Now it is generally deemed that inflammation promotes formation and rupture of plaque is the main pathogenic mechanism of atherosclerosis [18]. The 5-lipoxygenase pathway produces LTs, which are inflammatory mediators, from arachidonate [19], [20], and is implicated in atherosclerosis pathogenesis [21], [22]. Furthermore, LTB4 production by calcium-ionophore-stimulated blood neutrophils was found to be higher in myocardial infarction cases than in healthy controls [4]. Our data support these results; serum LTB4 level were significantly higher in ACS patients than in nonCAD patients. Elevated serum LTB4 level was closely related to ACS risk, providing further evidence for LTB4 as an important inflammatory factor in the course of catadrome and ACS progression.

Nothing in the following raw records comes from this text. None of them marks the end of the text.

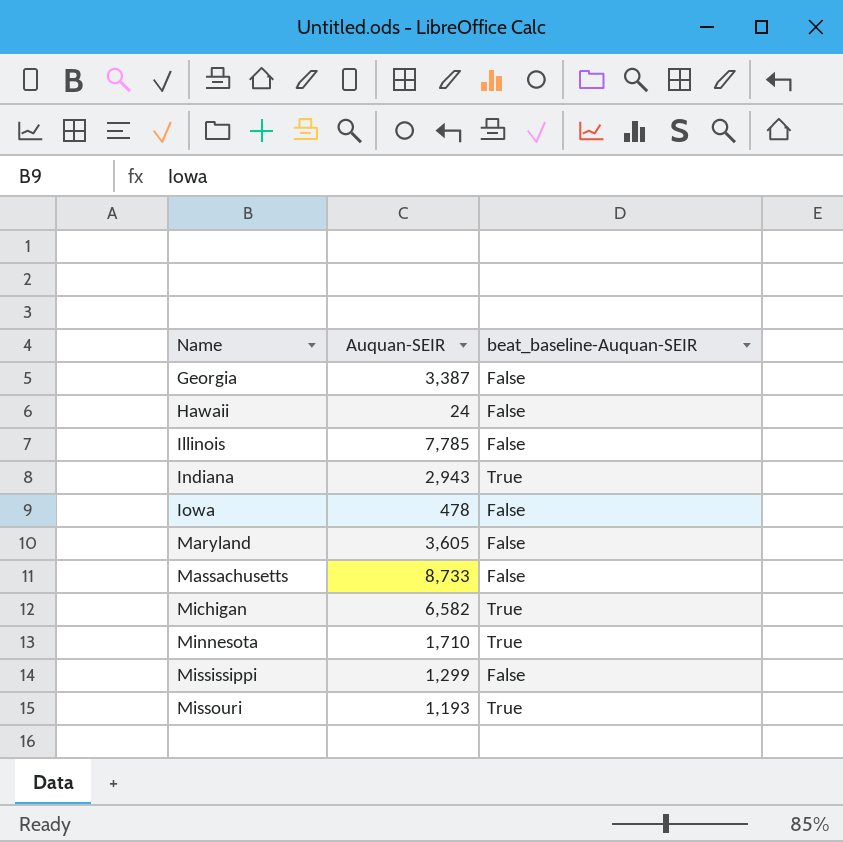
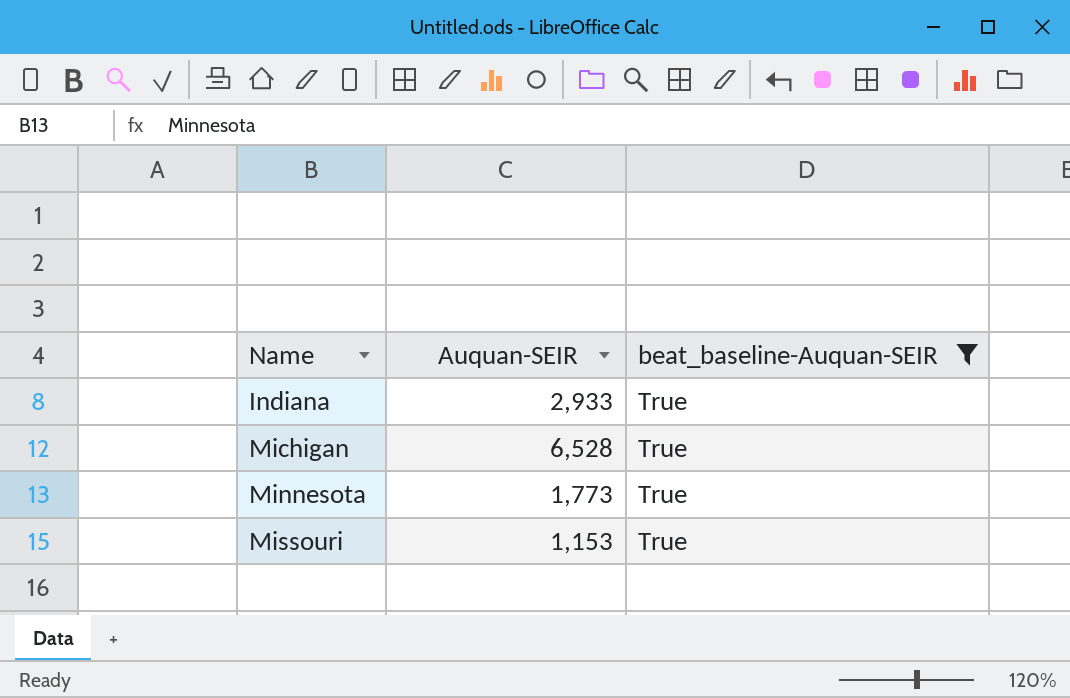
filter: none -> beat_baseline-Auquan-SEIR = True
Indiana | Auquan-SEIR: 2,943 -> 2,933
Michigan | Auquan-SEIR: 6,582 -> 6,528
Minnesota | Auquan-SEIR: 1,710 -> 1,773
Missouri | Auquan-SEIR: 1,193 -> 1,153

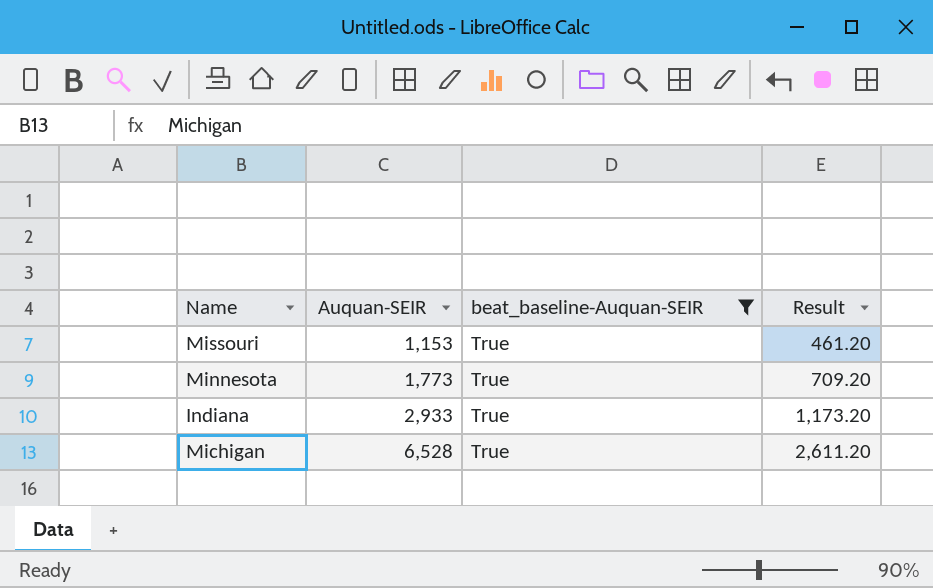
row order: Name ascending -> Auquan-SEIR ascending
column Result | formula: none -> [Auquan-SEIR] * 0.4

So, what relation exist between serum LTB4 level and ALOX5AP gene polymorphism? The DeCode study further suggested that ALOX5AP gene is involved in the pathogenesis of CAD by increasing LTs production and inflammation in the arterial wall, leading to stenosis, damage and rupture, finally cardiovascular events [3]. Maznyczka et al. found no evidence for increased LTB4 production by blood neutrophils when stimulated with calcium ionophore A23187 in healthy subjects carrying either ALOX5AP HapA or HapB when compared with non-A/non-B carriers, they thought the mechanism was not simply due to a genetic effect, but what exactly, they were not very clear [23]. In our study, no significant differences in serum LTB4 level were found between any of the ALOX5AP rs10507391, rs4769874 or its haplotypes in either ACS or nonCAD patients. This suggests that the rs10507391, rs4769874 and its haplotypes do not influence serum LTB4 levels. ACS is a multifactor disease affected by environmental and genetic factors, and serum LTB4 level may also be affected by environmental and genetic factors. Therefore, any association between ALOX5AP polymorphisms and serum LTB4 levels remains to be clarified.

It may be possible to explain the seemingly mutually exclusive data arising from the different studies. In our study, we investigated the effects of only two ALOX5AP loci, rs10507391 and rs4769874, and its haplotypes, HapA and HapB had not been built. Currently, we cannot eliminate the possibility that other, as yet unknown, polymorphisms may be influencing LTB4 level, or that unknown environmental factors may modulate the effect of the known polymorphisms. In addition, we measured LTB4 levels in circulating blood, which may not necessarily represent LTB4 levels at biologically significant locations.

Conclusion

In summary, we confirmed the presence of ALOX5AP polymorphisms at rs10507391 and rs4769874 in subjects from a Han population in the Changwu region of China. No significant difference in polymorphism incidence was found between ACS and nonCAD subjects, indicating that these polymorphisms were not linked to ACS in this population. Serum LTB4 level was higher in ACS patients than in nonCAD controls, and elevated serum LTB4 levels were related to an increased risk to ACS. Notably, we found that serum LTB4 level was unrelated to the ALOX5AP polymorphisms in both the ACS and the nonCAD individuals. However, our study was limited: sample size was small, study subjects were from a small geographical region, and LTB4 levels were measured only once. Additional research with larger cohorts will be needed to confirm the conclusions of this study.